▶ **Brief**: The exercise calls for exact output of the lines between the one that contains "text: 1929 ->" and the end of the data, with both ends kept and pictures left out.

▶ **Data for the task**:

══════════════════════════════

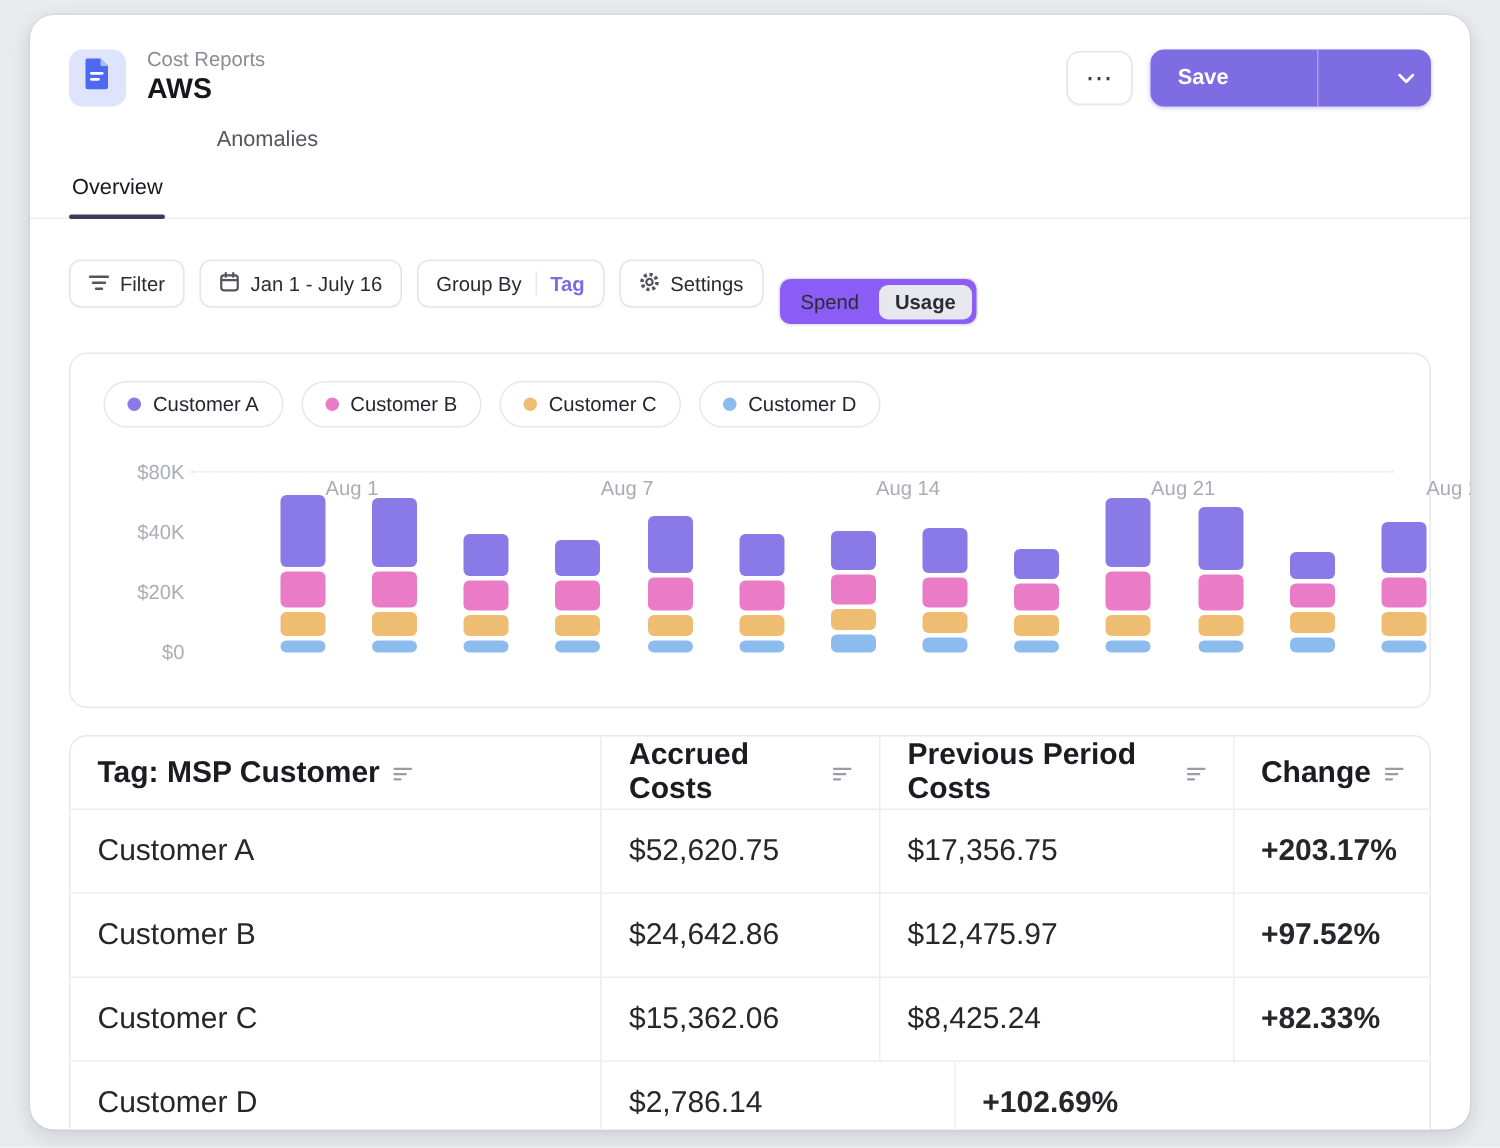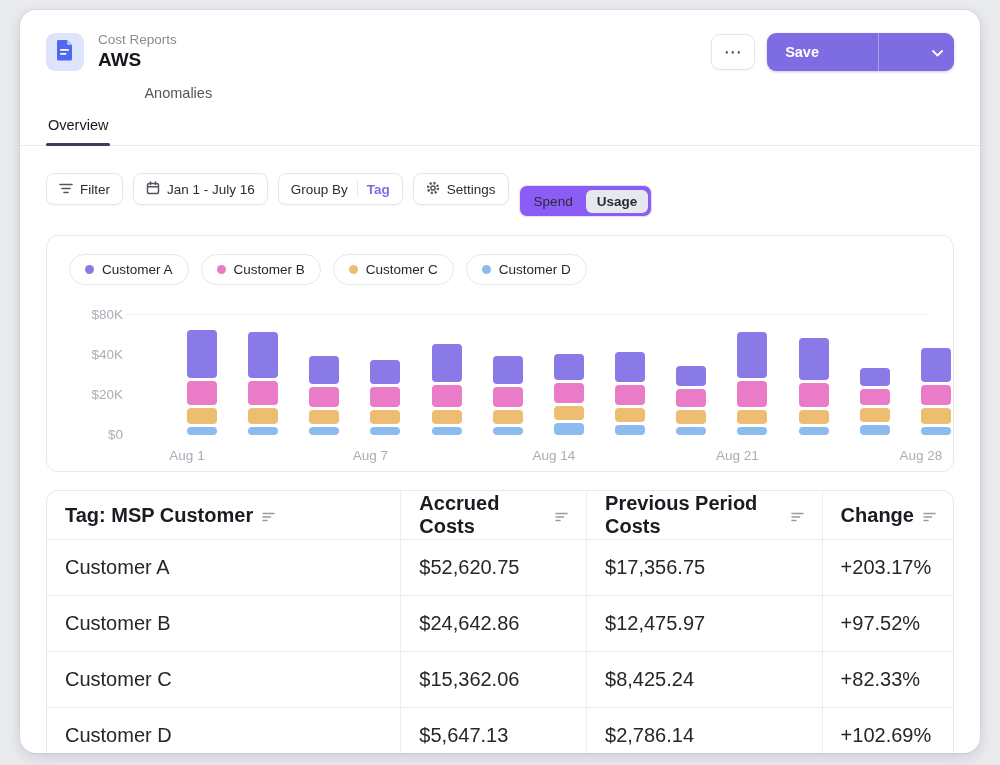"Aug 1" .bar-col { flex-direction: column -> row }
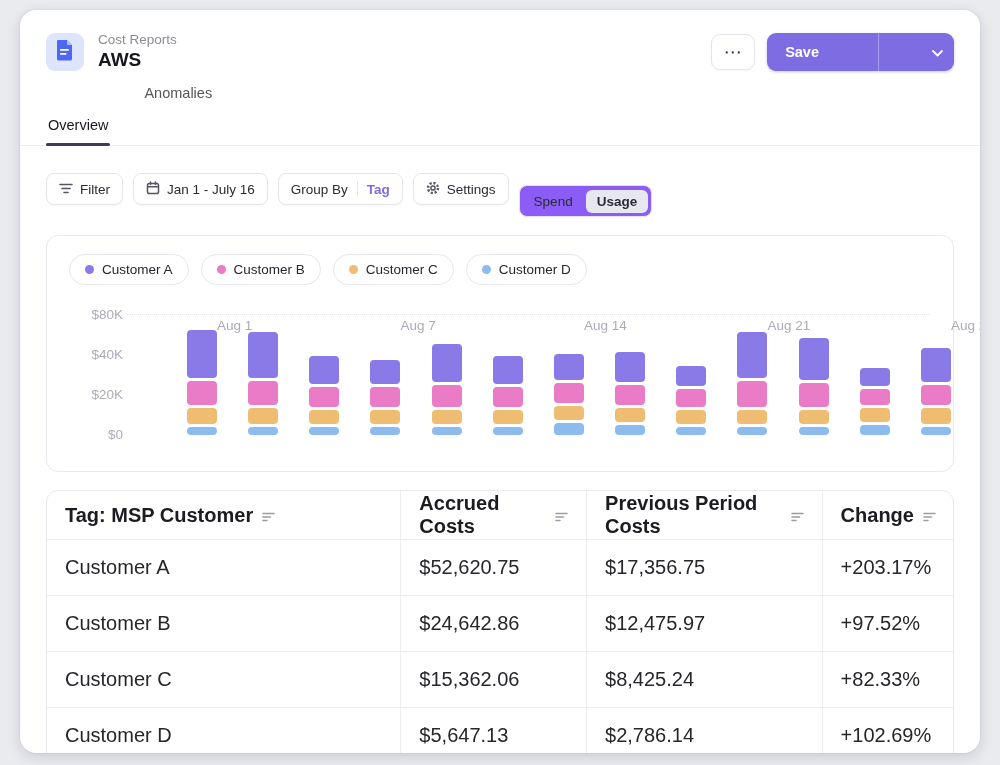"+203.17%" .c4 { font-weight: none -> bold }
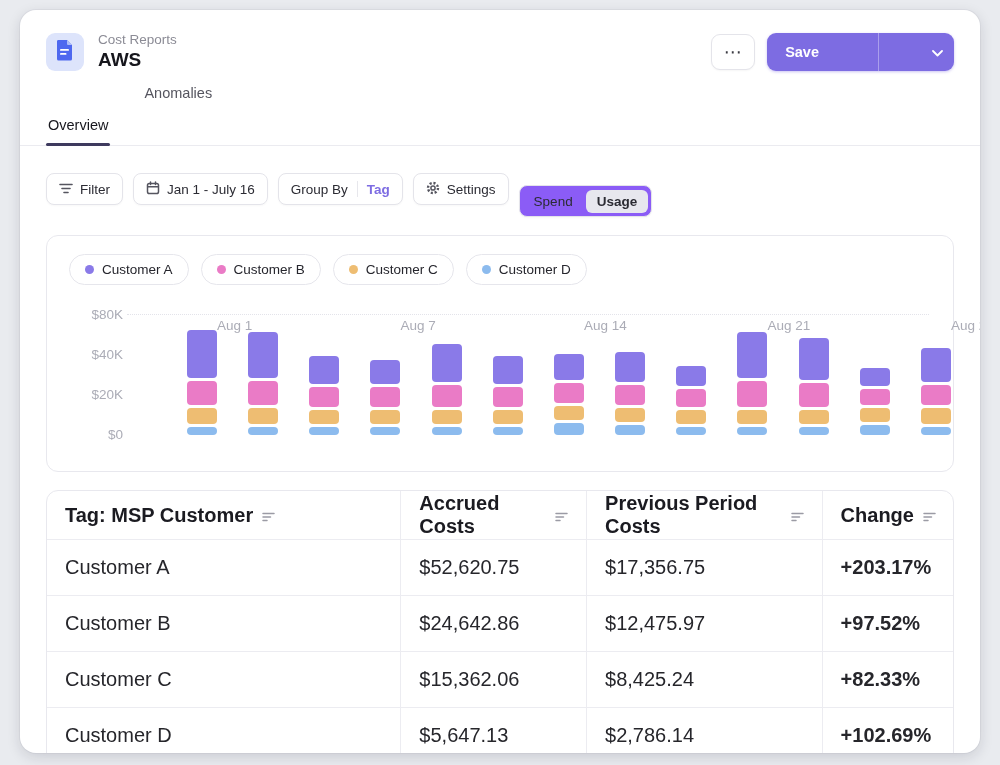"$5,647.13" div.t-cell { html: <div>$5,647.13</div> -> none }
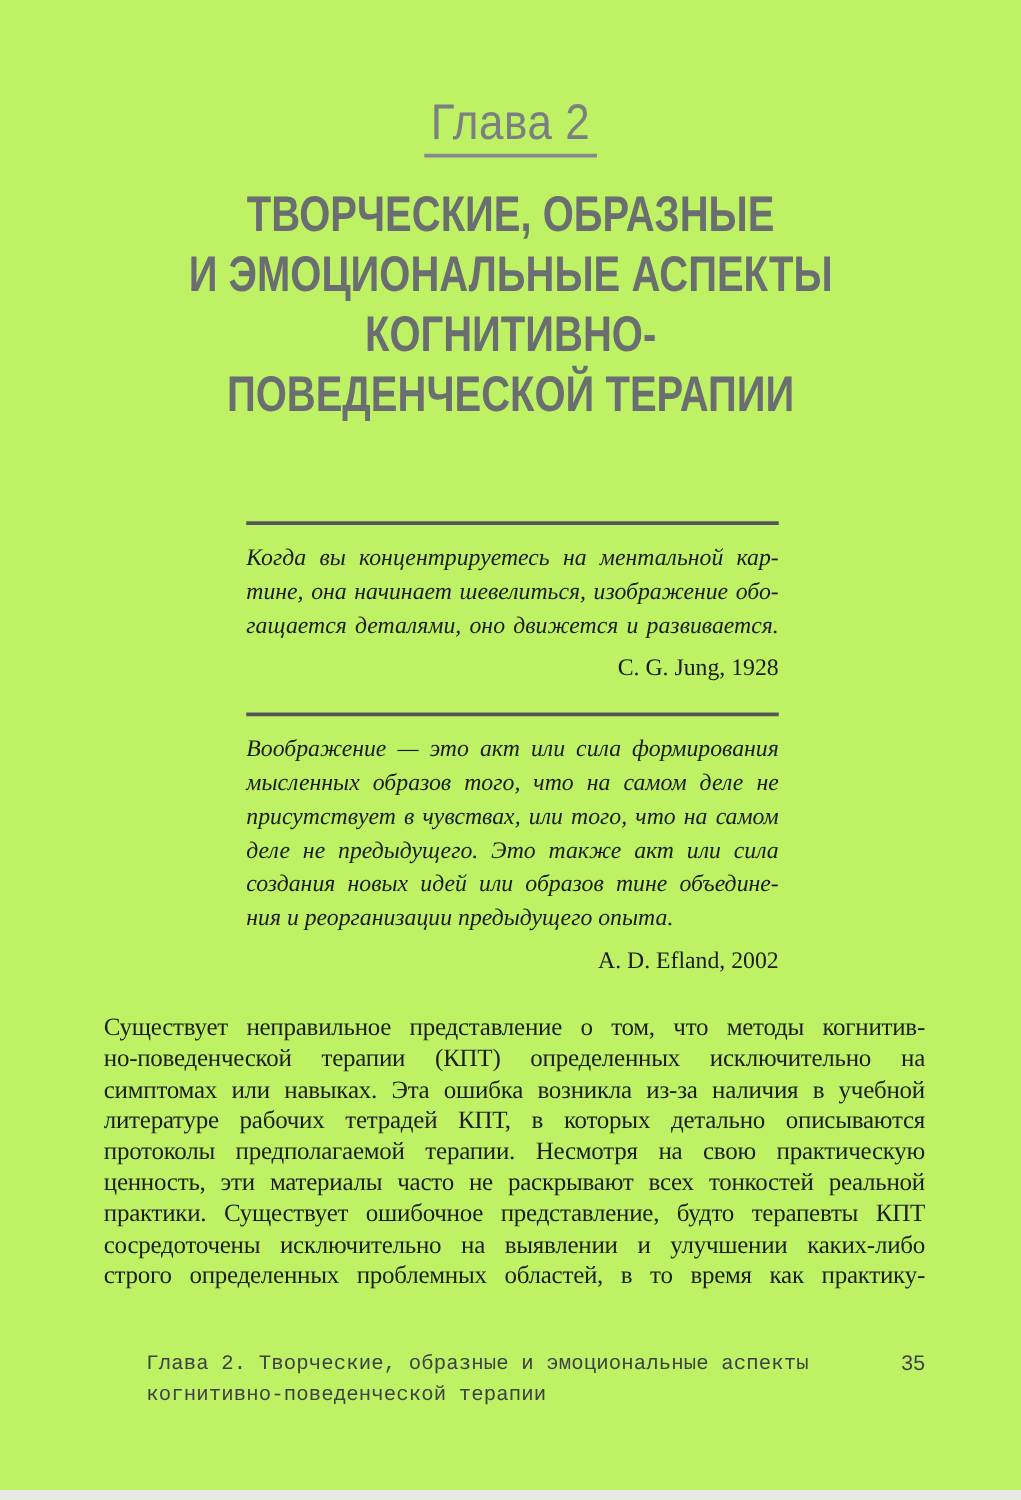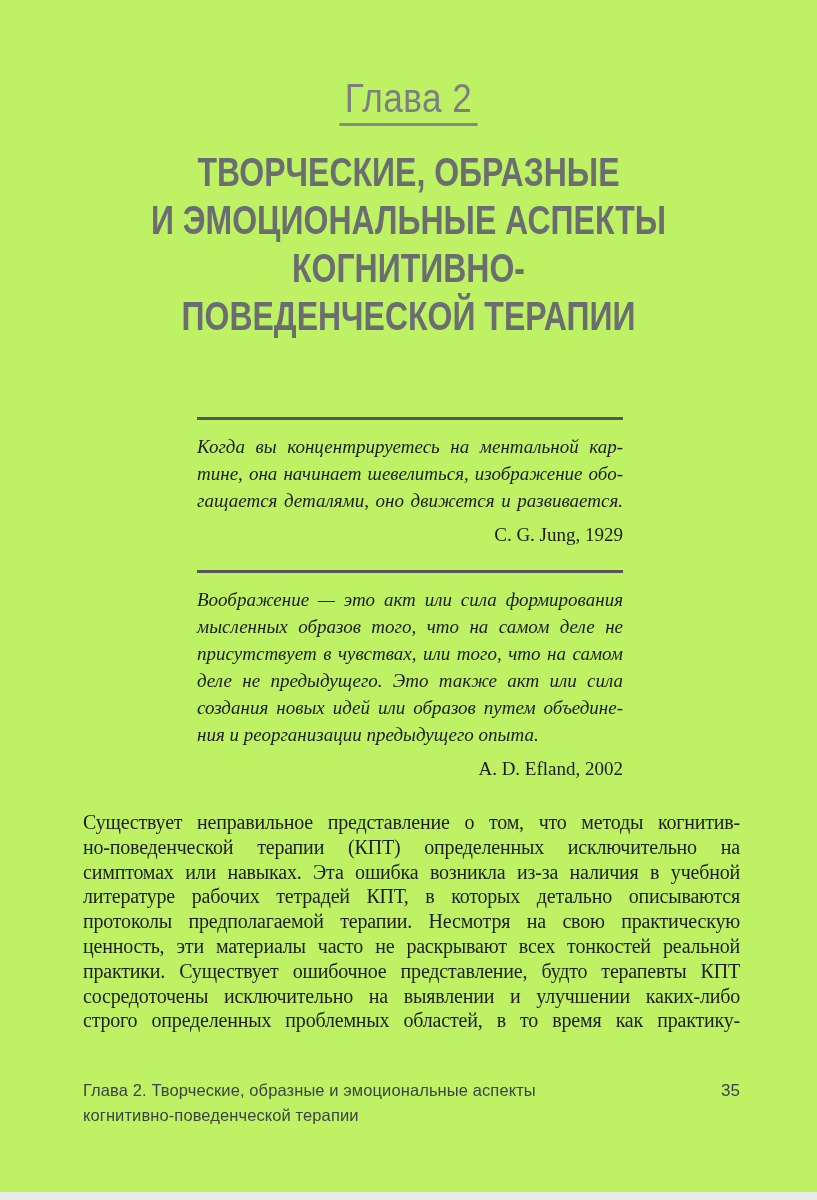"C. G. Jung, 1929" div.attribution { text: 1929 -> 1928 }
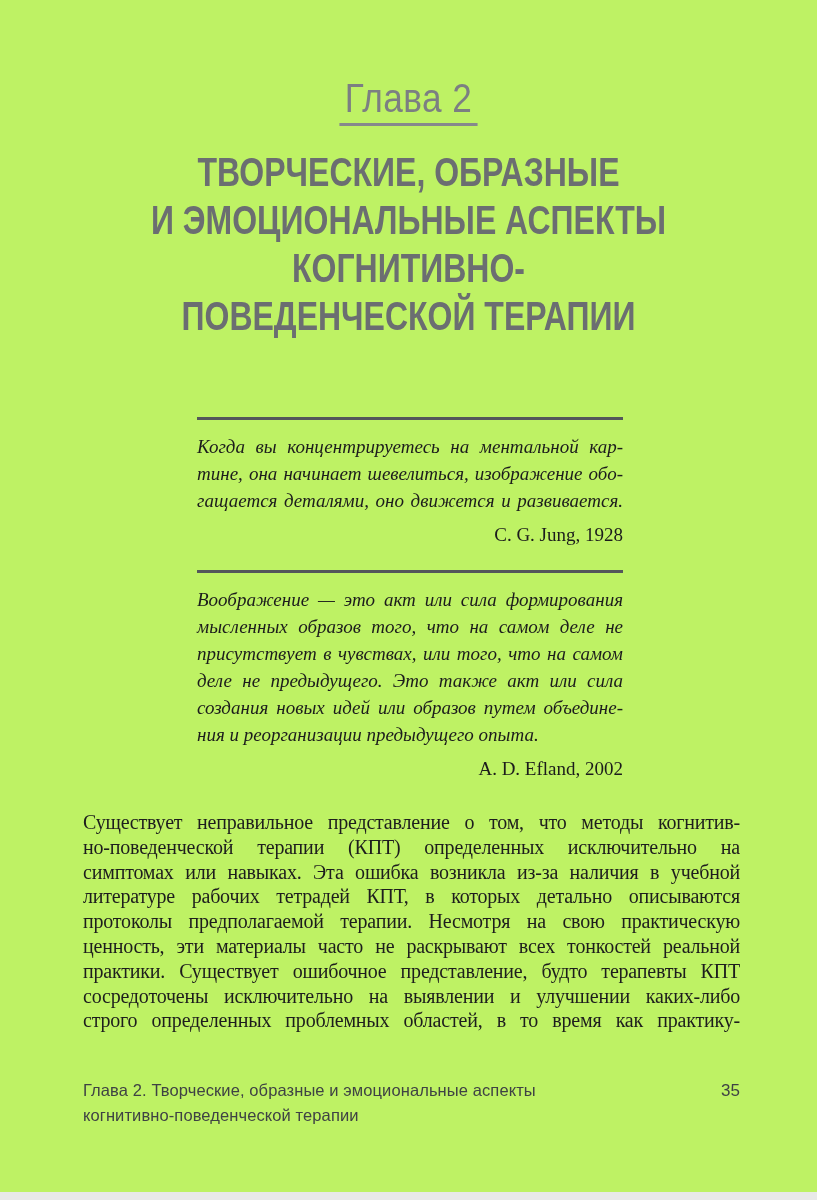"создания новых идей или образов" div.ep-line { text: путем -> тине }
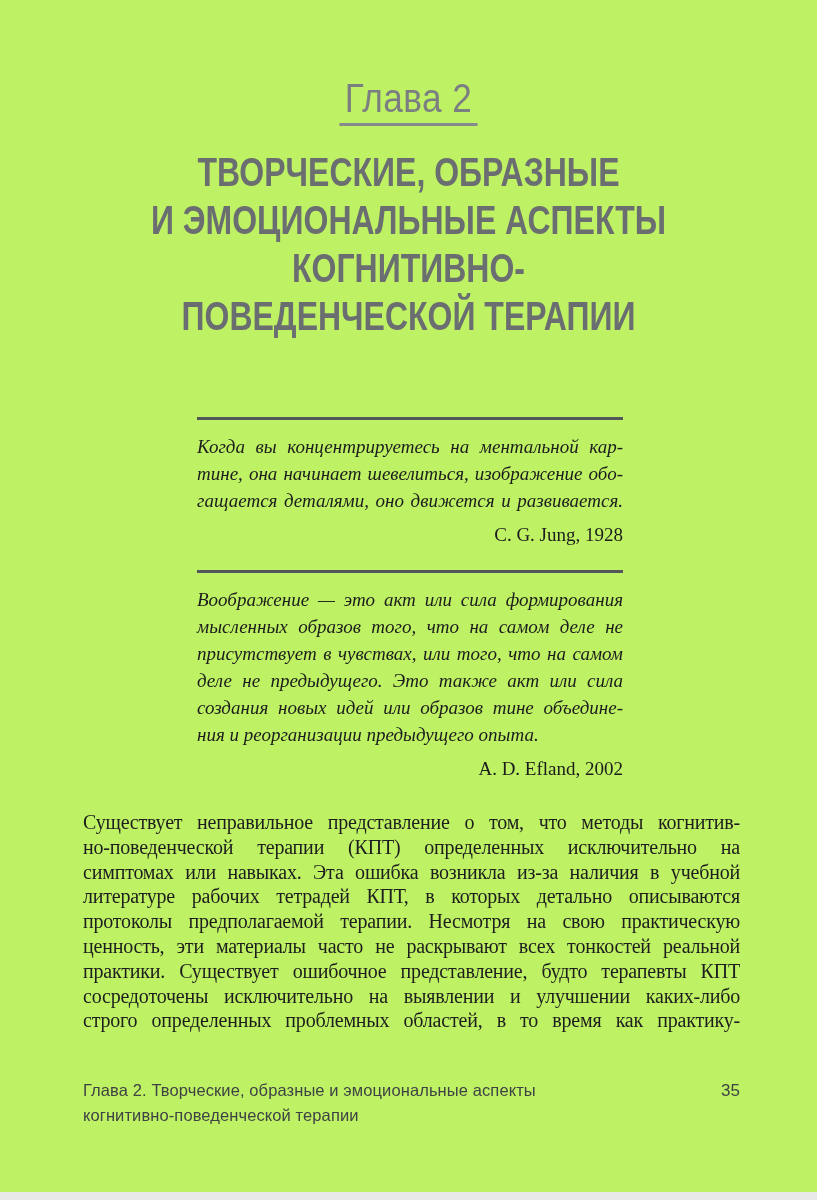"Глава 2. Творческие, образные и" .footer-left { font-family: Liberation Sans, sans-serif -> Liberation Mono, monospace; margin-left: none -> 34px }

══════════════════════════════

▶ **Response area**:
"C. G. Jung, 1929" div.attribution { text: 1929 -> 1928 }
"создания новых идей или образов" div.ep-line { text: путем -> тине }
"Глава 2. Творческие, образные и" .footer-left { font-family: Liberation Sans, sans-serif -> Liberation Mono, monospace; margin-left: none -> 34px }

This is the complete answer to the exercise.